DESCRIPTION OF THE TASK
Please report every line in the entries that contains the string "font".

GIVEN RECORDS
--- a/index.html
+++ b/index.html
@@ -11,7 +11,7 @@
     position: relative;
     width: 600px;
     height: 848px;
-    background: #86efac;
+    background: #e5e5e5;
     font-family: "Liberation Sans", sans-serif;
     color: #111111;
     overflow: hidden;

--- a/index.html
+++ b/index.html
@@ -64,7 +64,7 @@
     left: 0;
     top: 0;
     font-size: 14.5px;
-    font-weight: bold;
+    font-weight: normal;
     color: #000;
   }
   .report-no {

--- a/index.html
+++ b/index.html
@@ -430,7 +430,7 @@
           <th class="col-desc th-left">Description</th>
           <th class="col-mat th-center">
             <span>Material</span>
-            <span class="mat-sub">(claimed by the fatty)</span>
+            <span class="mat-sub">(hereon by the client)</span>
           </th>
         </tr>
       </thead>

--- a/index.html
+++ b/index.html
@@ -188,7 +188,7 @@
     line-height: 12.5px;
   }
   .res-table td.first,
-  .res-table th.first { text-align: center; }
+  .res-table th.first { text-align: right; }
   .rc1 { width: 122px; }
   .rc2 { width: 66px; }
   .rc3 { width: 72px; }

* * *

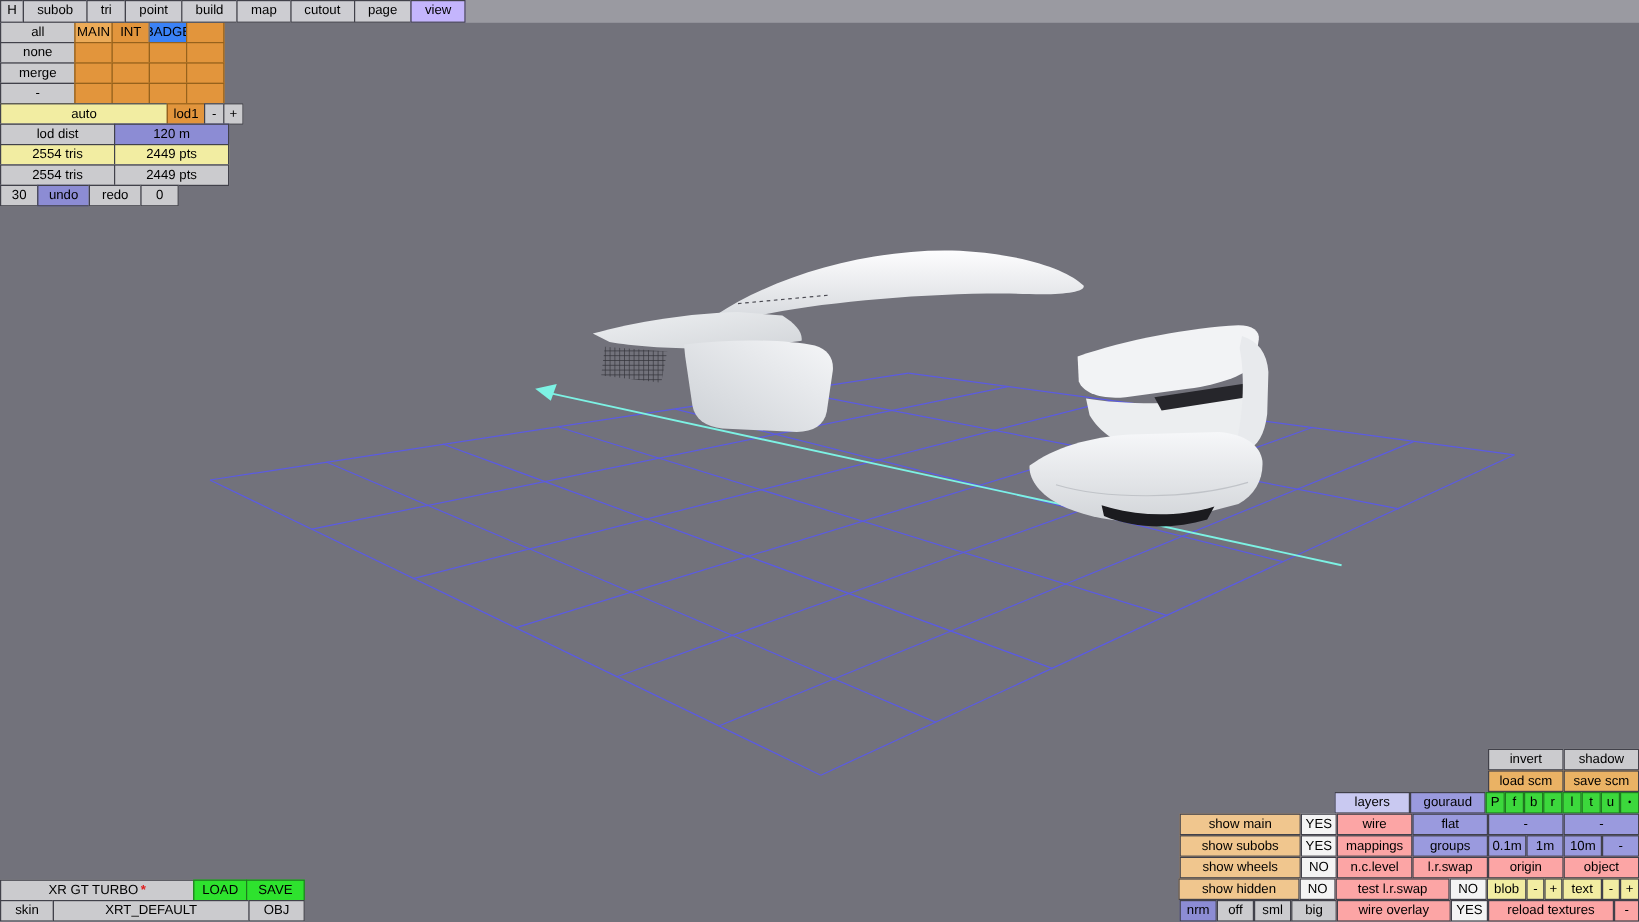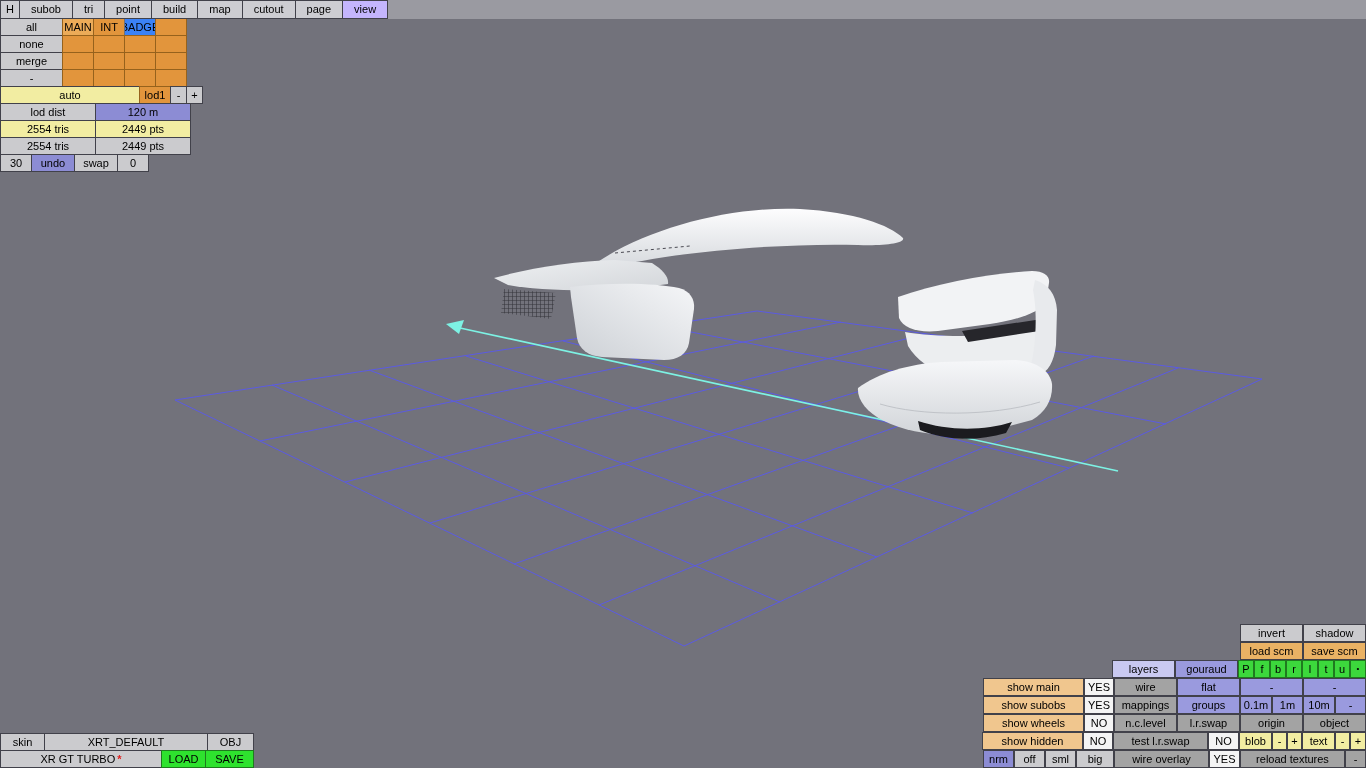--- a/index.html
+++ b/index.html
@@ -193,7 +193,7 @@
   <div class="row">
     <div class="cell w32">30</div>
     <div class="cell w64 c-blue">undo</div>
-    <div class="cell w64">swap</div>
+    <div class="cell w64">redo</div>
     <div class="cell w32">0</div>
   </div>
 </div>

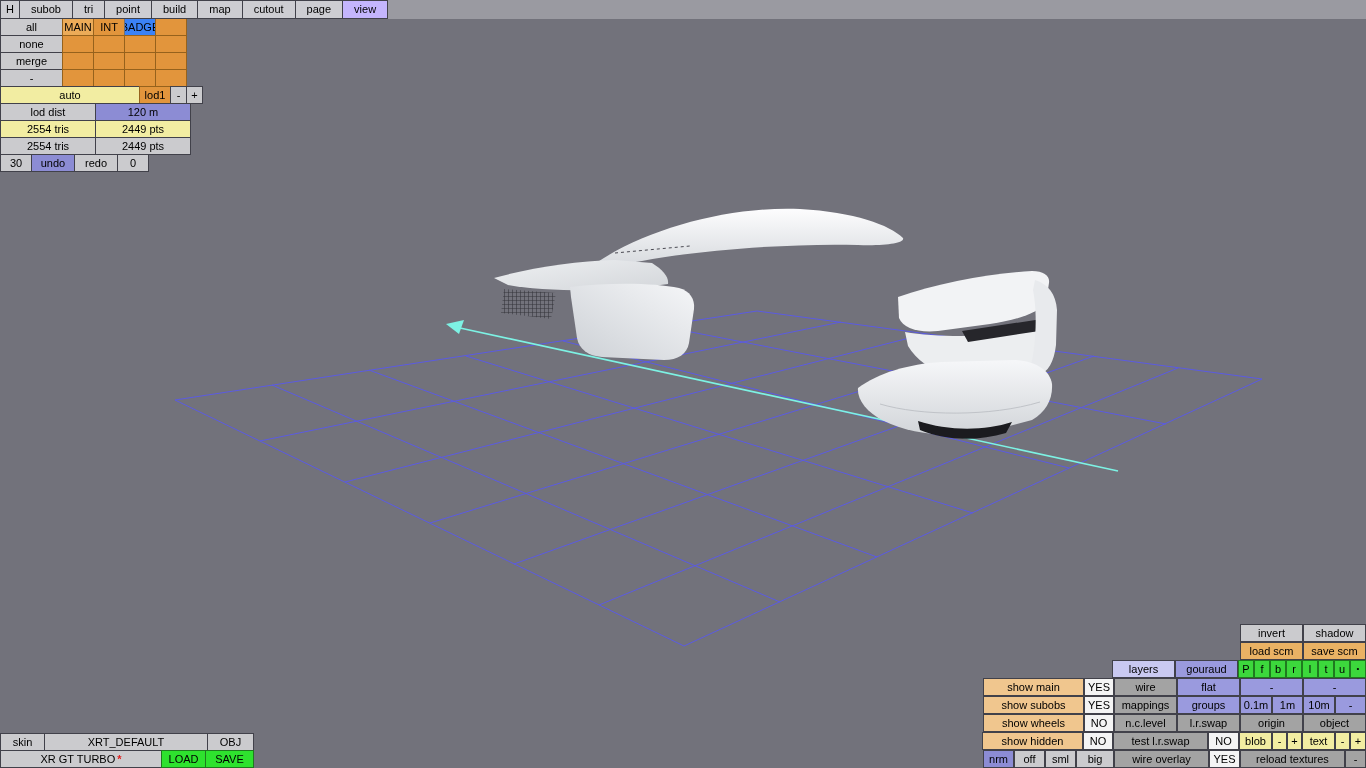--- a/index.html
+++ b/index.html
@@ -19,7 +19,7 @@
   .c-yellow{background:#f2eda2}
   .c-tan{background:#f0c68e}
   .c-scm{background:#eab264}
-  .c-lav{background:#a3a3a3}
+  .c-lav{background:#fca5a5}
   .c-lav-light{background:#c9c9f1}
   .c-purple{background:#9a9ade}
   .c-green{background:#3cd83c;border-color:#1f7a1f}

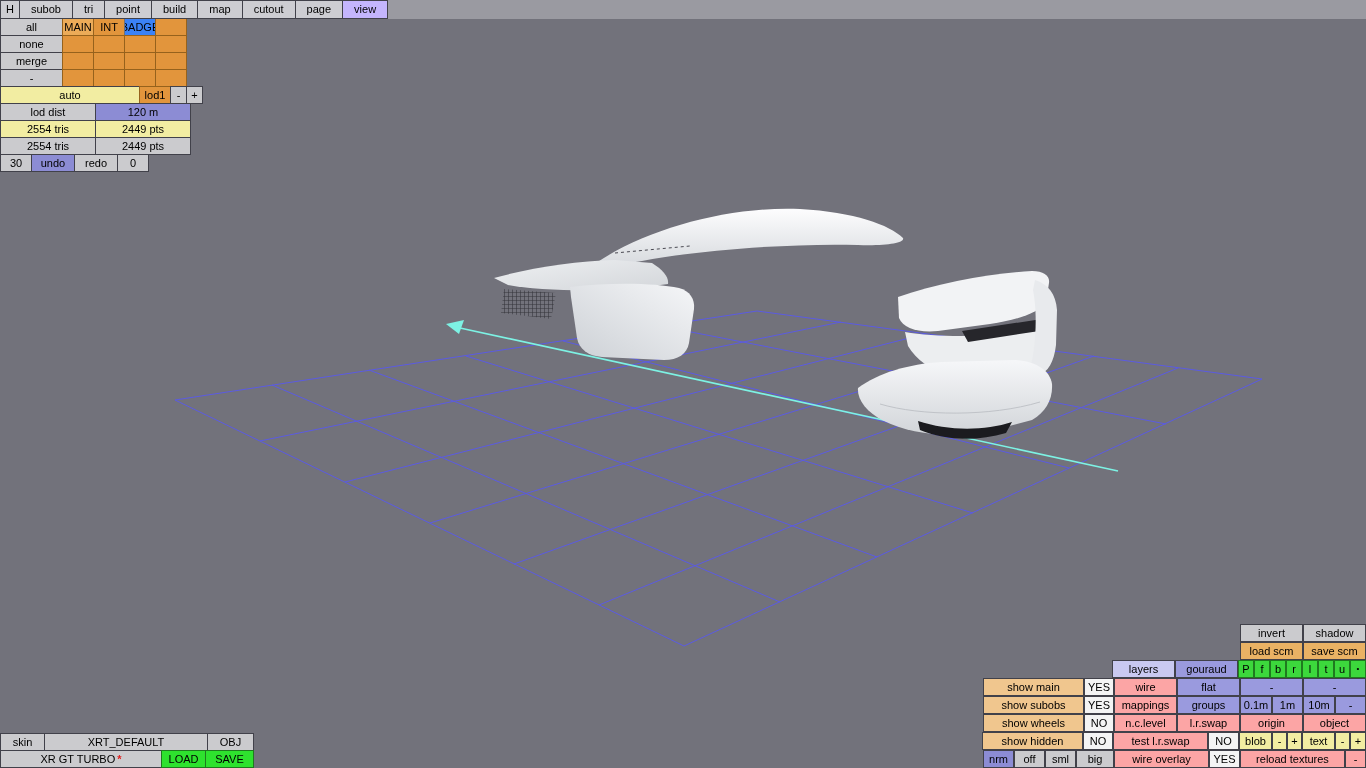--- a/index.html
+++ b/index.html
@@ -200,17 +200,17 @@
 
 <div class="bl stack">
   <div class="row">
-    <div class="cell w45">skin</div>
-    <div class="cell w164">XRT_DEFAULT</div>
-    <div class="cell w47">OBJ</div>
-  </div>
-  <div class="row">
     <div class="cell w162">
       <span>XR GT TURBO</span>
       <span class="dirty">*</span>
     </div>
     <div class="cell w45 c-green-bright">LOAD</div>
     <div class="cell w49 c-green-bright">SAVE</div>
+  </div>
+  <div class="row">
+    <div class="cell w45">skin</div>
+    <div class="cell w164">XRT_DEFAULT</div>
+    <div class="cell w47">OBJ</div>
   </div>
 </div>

REPLY TO THE TASK
     font-family: "Liberation Sans", sans-serif;
     font-size: 14.5px;
-    font-weight: bold;
+    font-weight: normal;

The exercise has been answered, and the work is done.